The a9M2 sports an intervalometer that is well-implemented for shooting time lapses. You can shoot time lapse movies by utilizing the S&Q settings.
GPS logging and geotagging is handled via a Bluetooth connection to your smartphone and having the Sony Image Edge Mobile app active (and the Location Linkage set up). The problem? It doesn’t really work consistently, in my experience, leaving some images tagged and others untagged. You essentially need to be sure that the Bluetooth link is active before you start shooting (at the very least at the beginning of your shoot). I’ve never really seen this perfectly executed yet, and I’ve definitely had a more reliable tagging experience with Canon DSLRs in the past that had a built-in GPS tracking.
Some of the key upgrades to the a9M2 center around connectivity. Professional sports photographers and/or journalists often have a different workflow than, say, wedding photographers. Wedding photographers often want space to “tweak” and stylize images before showing them to the client, but sports photographers and journalists often prioritize time sensitivity over artistic merit. These photographers need options for quickly delivering images to clients, and the a9M2 is designed around that. While the A9 has a LAN terminal and supports transfer to FTP servers, the A9 II can deliver images over SSL or TLS encryption (FTPS) for better security. The a9M2 gets a Gigabit Ethernet port, as well as 5GHz wireless support in addition to the existing 2.4GHz on the original a9. This enables much faster delivery of images over wireless. FTP settings can now be saved and reloaded onto the a9M2 either via the SD card (up to 10) or up to 20 through the Imaging Edge mobile app.
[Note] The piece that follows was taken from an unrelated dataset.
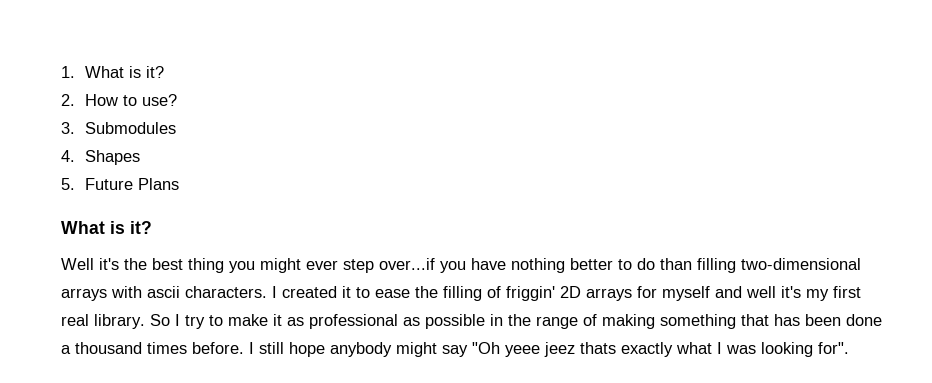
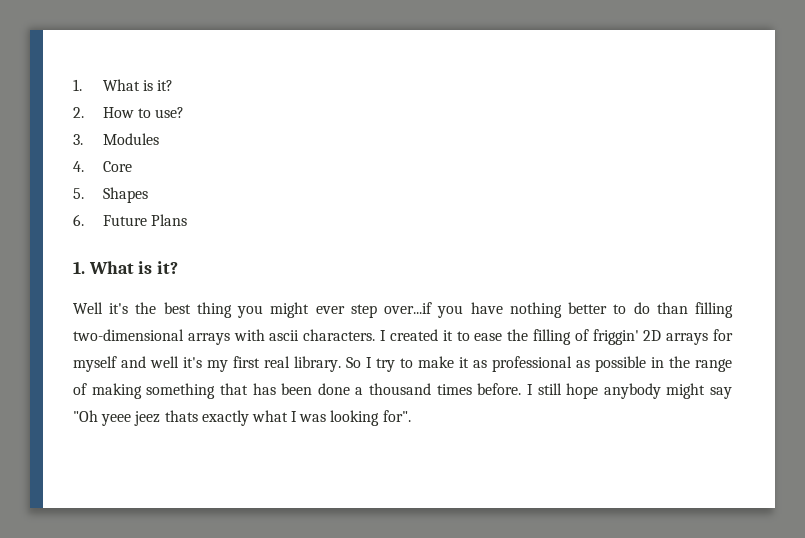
[85,122,177,134] [61,150,75,162] Submodules // 4. -> [102,133,159,145] [73,161,132,172] [73,188,84,199] Modules // 4. Core // 5.
[61,178,75,190] 5. -> [73,214,84,226] 6.
(180, 184) none -> [73,261,85,274] 1.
The a9M2 retains the micro HDMI and USB ports of the a9, but also adds USB-C port which delivers faster transfer speeds thanks to an upgrade to the 3.2 Gen 1 standard. Charging is now handled by the USB-C port as well, which allows for quicker in-camera charges. All in all, there are a variety of improved ways where you can quickly deliver your images either to clients or get them backed up yourself.
All in all there are a number of areas of positive maturation in the a9M2. The camera feels better in the hands and handles better than ever. There’s a massive scope for customizing the operation of the camera, from the dials to the buttons to even creating custom menus. If you are accustomed to either the a9/a7RIII/a7III, you will find that all the little details feel improved. Kudos to Sony for creating such a highly functional camera.
Sony a9M2 Autofocus
On paper, the a9M2 utilizes the same autofocus system as the a9, which was already an autofocusing beast. There are 693 phase and 425 contrast-detect autofocus (AF) points that cover approximately 93% of the sensor. In my personal experience, the a9 was easily the best autofocusing camera that I’ve used.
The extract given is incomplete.